1947 год — год шекспировский в нашем доме.
Мать, Шурка и я торжественно и молчаливо поклялись не вспоминать больше нашу Маню, исковеркавшую жизнь матери и всех нас, но «пусть огненным будет все», и страшное предательство сестры необходимо открыть моим близким, не скрывая подробностей.
Я на круглых пятерках перешел в третий класс, и нас отпустил и раньше времени на летние каникулы. Я проводил друга Женьку Гудилина, лучше всех рисовавшего в классе, и огородами плазами вернулся домой со двора. В открытую дверь сарая я услыхал любовные вздохи и голос сестры Мани. Сгорая от любопытства, я заглянул в щель и увидел Маню, сидевшую верхом на калмыке. Калмык курил, пуская кольца к потолку, а моя сестра с яростью молодой суки, размахивая гривой густых рыжих волос, сладострастно качалась на его чреслах.
Брат Шура вкалывал в своей столярке и возвращался поздно. Мать в тот солнечный, весенний день торговала шитьем на базаре. Обливаясь слезами, я побежал к бабушке Варваре, жившей неподалеку Там отсиделся, расхрабрился и вернулся домой. Я несся по улице Коминтерна без передышки, а когда влетел в дом через крыльцо, то там было пусто, ни мундира с золотыми погонами, ни Маньки, ни матери, ни брата. Я выскочил во двор и обомлел. На соломе валялась моя мать с кухонным ножом в руках, она судорожно билась, разрывая блузку в клочья, над ней суетился брат Шура.

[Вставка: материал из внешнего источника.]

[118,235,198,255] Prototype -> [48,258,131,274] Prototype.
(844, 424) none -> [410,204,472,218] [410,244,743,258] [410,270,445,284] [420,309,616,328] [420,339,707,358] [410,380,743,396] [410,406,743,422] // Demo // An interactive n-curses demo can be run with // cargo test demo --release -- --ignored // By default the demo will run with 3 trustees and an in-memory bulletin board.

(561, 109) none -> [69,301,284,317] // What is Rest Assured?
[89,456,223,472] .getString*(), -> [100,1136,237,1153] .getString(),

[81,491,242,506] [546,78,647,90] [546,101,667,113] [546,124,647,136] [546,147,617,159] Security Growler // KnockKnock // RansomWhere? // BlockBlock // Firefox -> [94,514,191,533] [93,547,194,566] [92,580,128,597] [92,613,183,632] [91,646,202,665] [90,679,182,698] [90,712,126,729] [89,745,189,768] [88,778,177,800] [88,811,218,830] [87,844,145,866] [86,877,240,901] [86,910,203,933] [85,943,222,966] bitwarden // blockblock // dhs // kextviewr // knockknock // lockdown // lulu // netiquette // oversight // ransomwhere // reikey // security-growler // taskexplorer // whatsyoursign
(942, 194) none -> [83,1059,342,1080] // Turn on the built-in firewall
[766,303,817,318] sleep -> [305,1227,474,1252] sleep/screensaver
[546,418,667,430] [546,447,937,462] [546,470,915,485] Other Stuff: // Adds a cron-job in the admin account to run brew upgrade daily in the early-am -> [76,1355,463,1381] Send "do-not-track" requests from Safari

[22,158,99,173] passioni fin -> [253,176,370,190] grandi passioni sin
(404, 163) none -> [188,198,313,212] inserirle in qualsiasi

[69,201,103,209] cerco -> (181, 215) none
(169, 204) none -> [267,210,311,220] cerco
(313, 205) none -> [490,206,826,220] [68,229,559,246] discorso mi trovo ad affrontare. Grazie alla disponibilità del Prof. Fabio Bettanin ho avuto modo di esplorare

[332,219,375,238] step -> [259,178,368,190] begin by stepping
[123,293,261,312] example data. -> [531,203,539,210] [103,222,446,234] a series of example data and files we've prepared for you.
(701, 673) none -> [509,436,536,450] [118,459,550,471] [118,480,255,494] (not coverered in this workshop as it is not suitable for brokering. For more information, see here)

— Жива, — мрачно сказал брат, — дай воды.
Я зачерпнул в кадушке кружку воды и, расплескивая через край, протянул ему. Он склонился к материнским губам. Мать отхлебнула, открыла глаза и зарыдала, причитая на весь поселок. Мы перенесли ее в дом и, уложив, легли рядом на половик, прижавшись друг к другу. Всю ночь она глубоко и тяжело вздыхала, а утром встала, тщательно причесалась на прямой пробор, свернув волосы в узел, и села за «Зингер» как ни в чем не бывало.
Слух о том, что кривой калмык увез Маньку, мгновенно разнесся по поселку, Шурка не задирался, мать на вопросы родни отмалчивалась, а я увиливал от вопросов бегством.